Saldaña, ¿no? ¿Así te apellidas? Me preguntó ese flaco, desgarbado y cabezón tras una reunión en un salón de Letras de la PUCP, en ese muy caluroso verano de 1983. El fenómeno de El Niño venía arrasando el norte del país y nos encontrábamos organizando ayuda para los damnificados.
“Claro, soy Mario”, contesté. Entonces, agregó: “¿sabes que nuestras familias están vinculadas desde hace dos generaciones por la amistad que tuvieron nuestros abuelos cuando estudiaban Derecho en la Universidad de Trujillo?”. Y yo comenté: “sabía que mi abuelo compartió aula con Víctor Raúl Haya de la Torre y que incluso alguna vez conversó con César Vallejo, que era un tanto mayor que él, pero no tenía identificado a tu abuelo”.
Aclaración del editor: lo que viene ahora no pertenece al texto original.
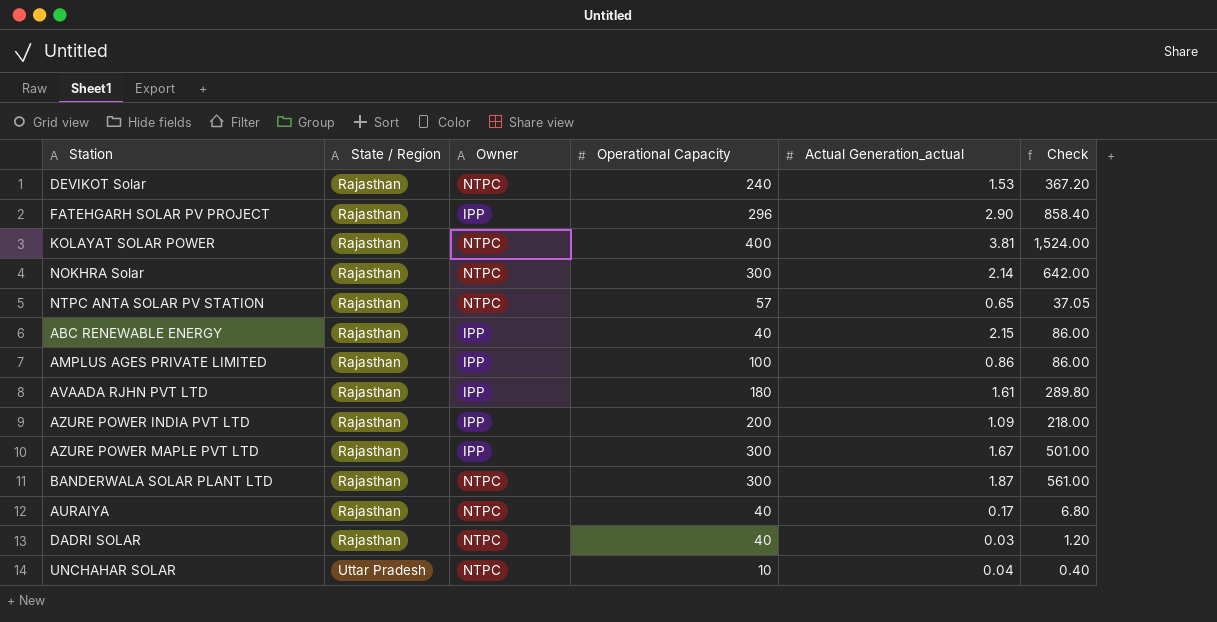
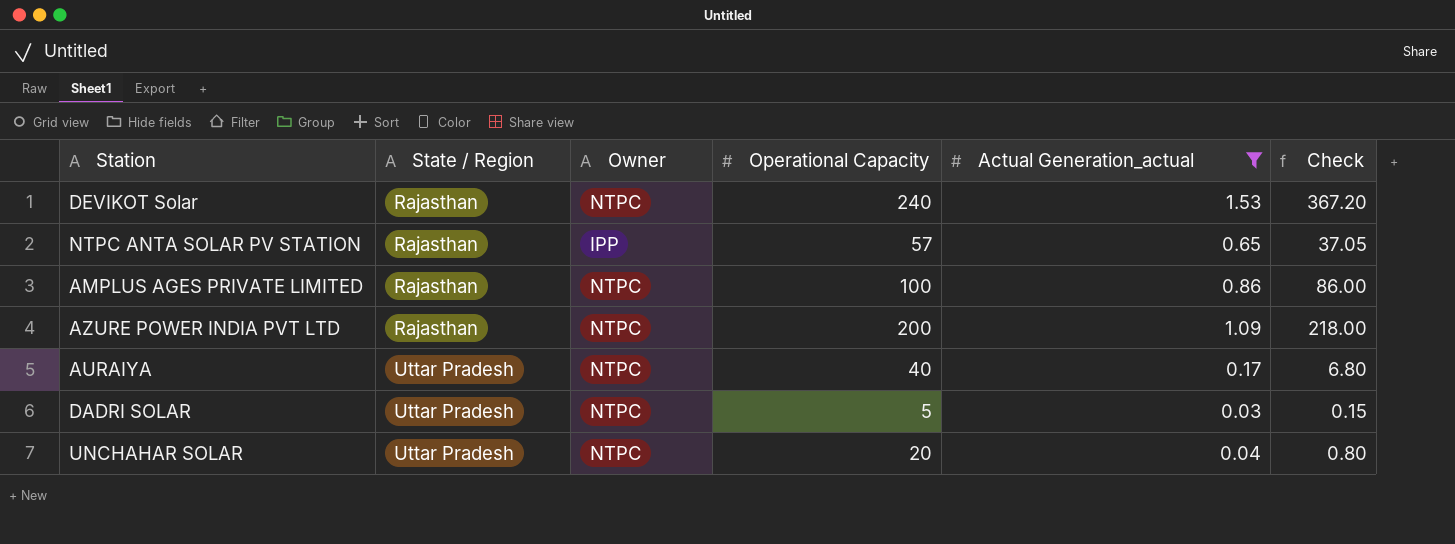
filter: none -> Actual Generation_actual <= 1.53
NTPC ANTA SOLAR PV STATION | Owner: NTPC -> IPP
AMPLUS AGES PRIVATE LIMITED | Owner: IPP -> NTPC
AZURE POWER INDIA PVT LTD | Owner: IPP -> NTPC
AURAIYA | State / Region: Rajasthan -> Uttar Pradesh
DADRI SOLAR | State / Region: Rajasthan -> Uttar Pradesh
DADRI SOLAR | Operational Capacity: 40 -> 5
DADRI SOLAR | Check: 1.20 -> 0.15
UNCHAHAR SOLAR | Operational Capacity: 10 -> 20
UNCHAHAR SOLAR | Check: 0.40 -> 0.80

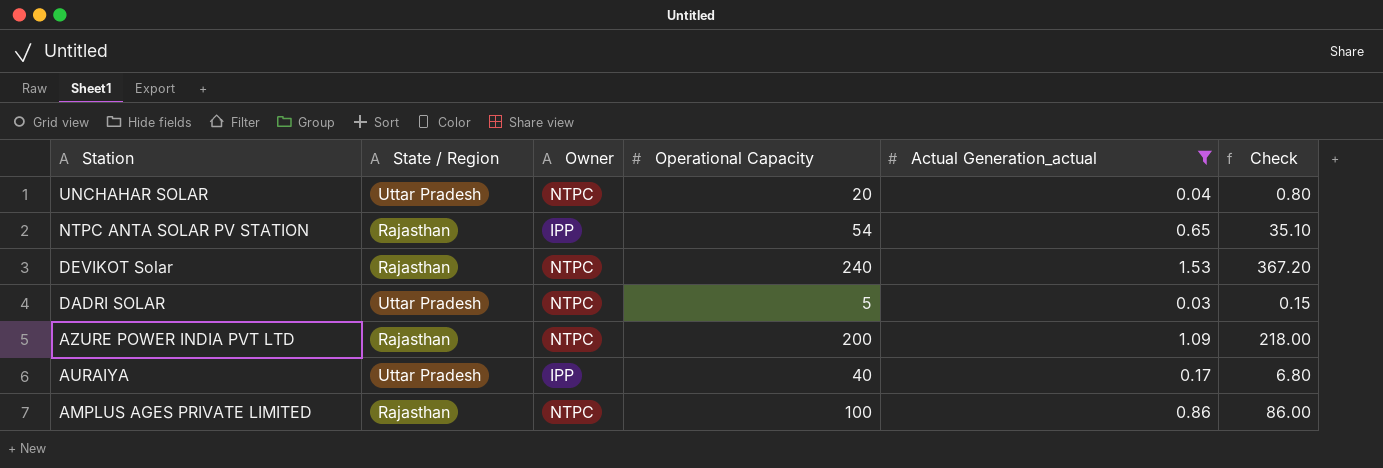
row order: State / Region ascending -> Station descending
NTPC ANTA SOLAR PV STATION | Operational Capacity: 57 -> 54
NTPC ANTA SOLAR PV STATION | Check: 37.05 -> 35.10
AURAIYA | Owner: NTPC -> IPP

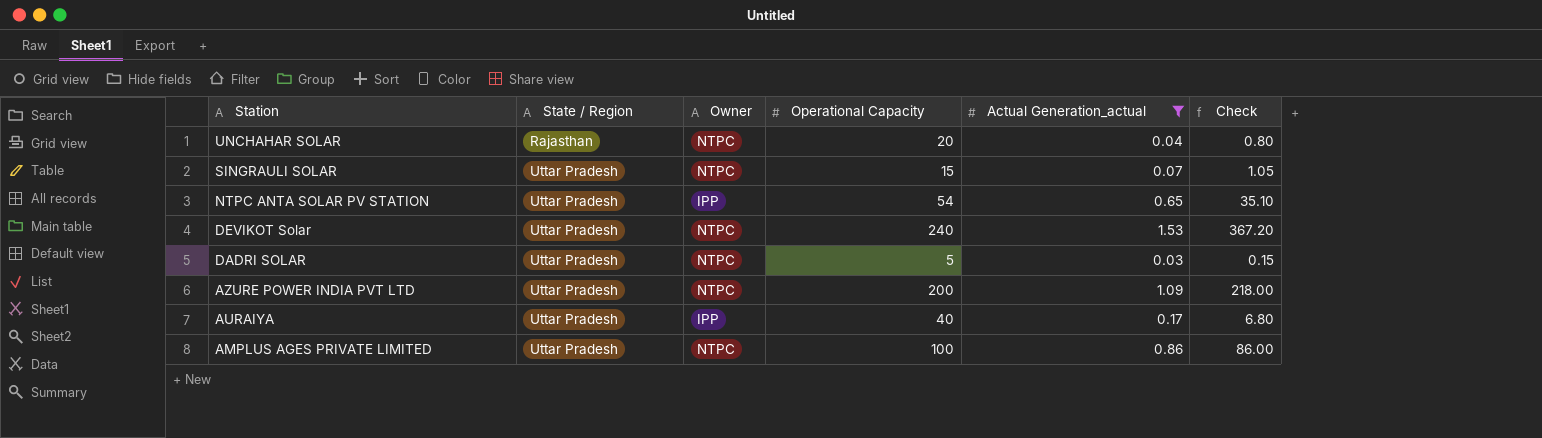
UNCHAHAR SOLAR | State / Region: Uttar Pradesh -> Rajasthan
row SINGRAULI SOLAR: none -> Uttar Pradesh | NTPC | 15 | 0.07 | 1.05
NTPC ANTA SOLAR PV STATION | State / Region: Rajasthan -> Uttar Pradesh
DEVIKOT Solar | State / Region: Rajasthan -> Uttar Pradesh
AZURE POWER INDIA PVT LTD | State / Region: Rajasthan -> Uttar Pradesh
AMPLUS AGES PRIVATE LIMITED | State / Region: Rajasthan -> Uttar Pradesh

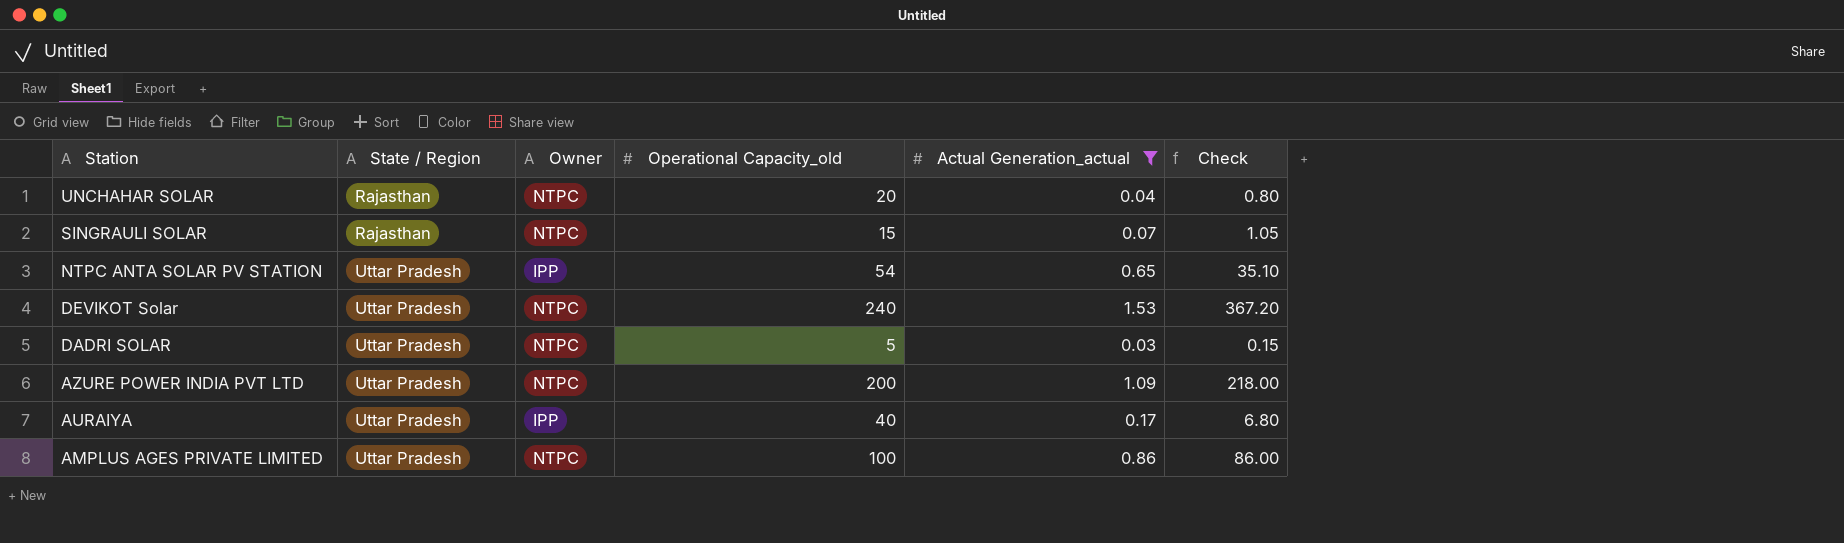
column name: Operational Capacity -> Operational Capacity_old
SINGRAULI SOLAR | State / Region: Uttar Pradesh -> Rajasthan

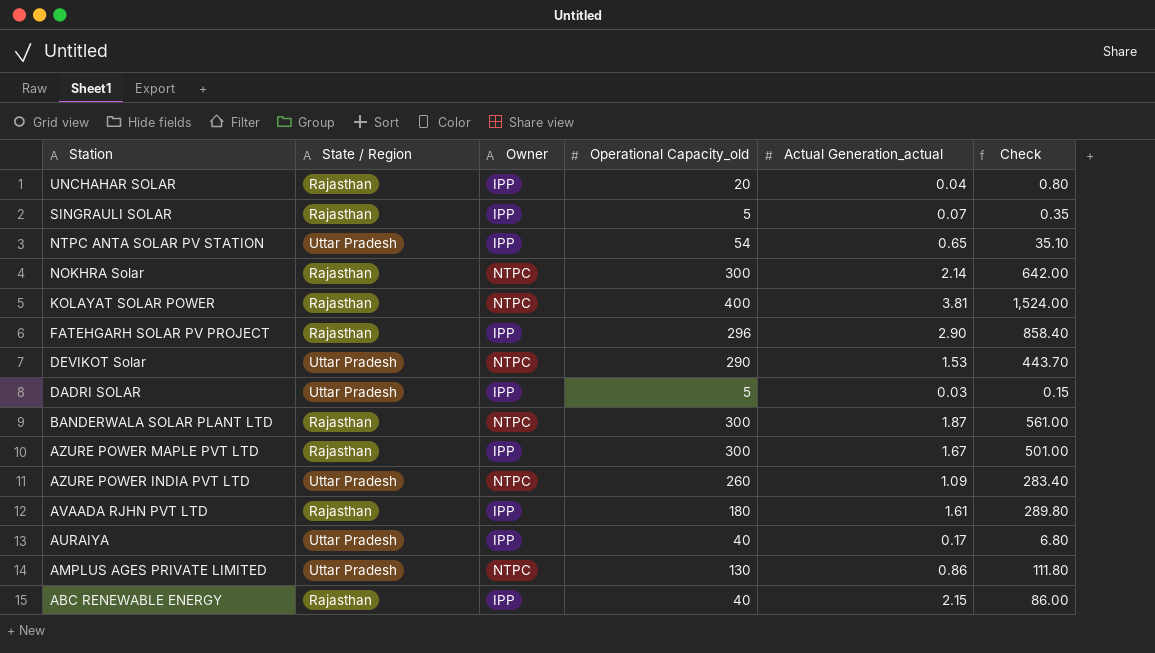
filter: Actual Generation_actual <= 1.53 -> none
UNCHAHAR SOLAR | Owner: NTPC -> IPP
SINGRAULI SOLAR | Owner: NTPC -> IPP
SINGRAULI SOLAR | Operational Capacity_old: 15 -> 5
SINGRAULI SOLAR | Check: 1.05 -> 0.35
DEVIKOT Solar | Operational Capacity_old: 240 -> 290
DEVIKOT Solar | Check: 367.20 -> 443.70
DADRI SOLAR | Owner: NTPC -> IPP
AZURE POWER INDIA PVT LTD | Operational Capacity_old: 200 -> 260
AZURE POWER INDIA PVT LTD | Check: 218.00 -> 283.40
AMPLUS AGES PRIVATE LIMITED | Operational Capacity_old: 100 -> 130
AMPLUS AGES PRIVATE LIMITED | Check: 86.00 -> 111.80

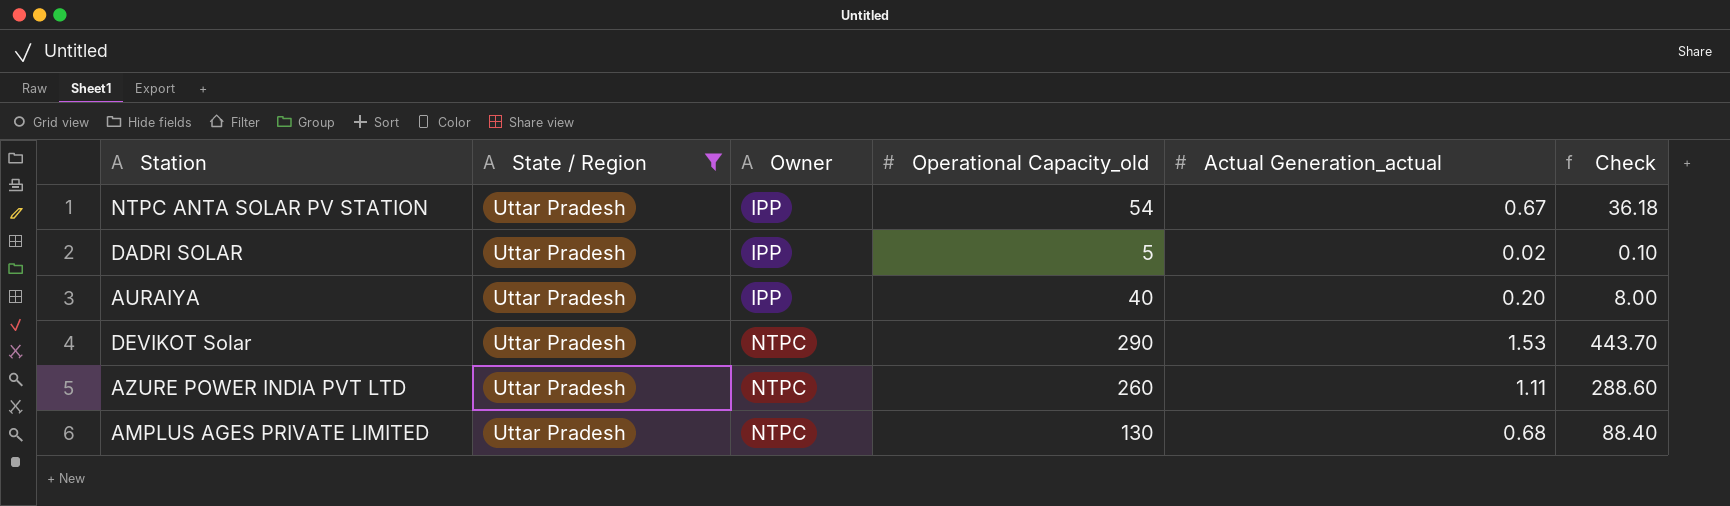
filter: none -> State / Region = Uttar Pradesh
row order: Station descending -> Owner ascending
NTPC ANTA SOLAR PV STATION | Actual Generation_actual: 0.65 -> 0.67
NTPC ANTA SOLAR PV STATION | Check: 35.10 -> 36.18
DADRI SOLAR | Actual Generation_actual: 0.03 -> 0.02
DADRI SOLAR | Check: 0.15 -> 0.10
AURAIYA | Actual Generation_actual: 0.17 -> 0.20
AURAIYA | Check: 6.80 -> 8.00
AZURE POWER INDIA PVT LTD | Actual Generation_actual: 1.09 -> 1.11
AZURE POWER INDIA PVT LTD | Check: 283.40 -> 288.60
AMPLUS AGES PRIVATE LIMITED | Actual Generation_actual: 0.86 -> 0.68
AMPLUS AGES PRIVATE LIMITED | Check: 111.80 -> 88.40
Cuando llegamos a la cafetería de Letras ya habíamos conectado lo suficiente como para saber que esta sería la tercera generación de amistad entre mi familia y los Guerra García. Y que quizá podría haber una cuarta, quién sabe.
Compartimos la política dentro y fuera de la universidad, la “trica” del curso de lógica en Letras (junto con algunos hoy famosos), el periodismo (cosa que Nano me adelantó que era a lo que me iba a terminar dedicando cuando empecé a escribir en “Página libre”, hacia finales de los ochenta), las invitaciones mutuas a nuestros respectivos matrimonios (que en mi caso fueron dos), el nacimiento de nuestros hijos y nuestros puntos de vista políticos (no siempre coincidentes).
Sobre esto último, solo diré que en el 2010, saliendo de un restaurante barranquino, me encontré con su padre, Roger, junto con Lucha Parodi, su esposa, a quienes me acerqué a saludar afectuosamente, como siempre. No había terminado de saludarlos, cuando él me dijo: “Mario, como sé que tú y Nano se quieren mucho, te pido el gran favor de convencerlo de que deje de lado su candidatura a la presidencia”.
Obviamente no tuve éxito en el cometido, pero desde ese momento hasta el jueves pasado, y solo en el caso de que Nano me lo pidiera, todo lo que le podía decir, comentar o aconsejar siempre tenía como único propósito evitarle a mi amigo algunos traspiés, errores o decisiones que pudieran ocasionarle daños irreparables o irreversibles. Debe ser porque me dirigía a un hermano y no al político.
Hoy, sin terminar aún de procesar la partida del flaco, y solo poniéndome el gorro de columnista, debo decir que el Perú acaba de perder a un político del carajo, de esos que tanta falta hacen.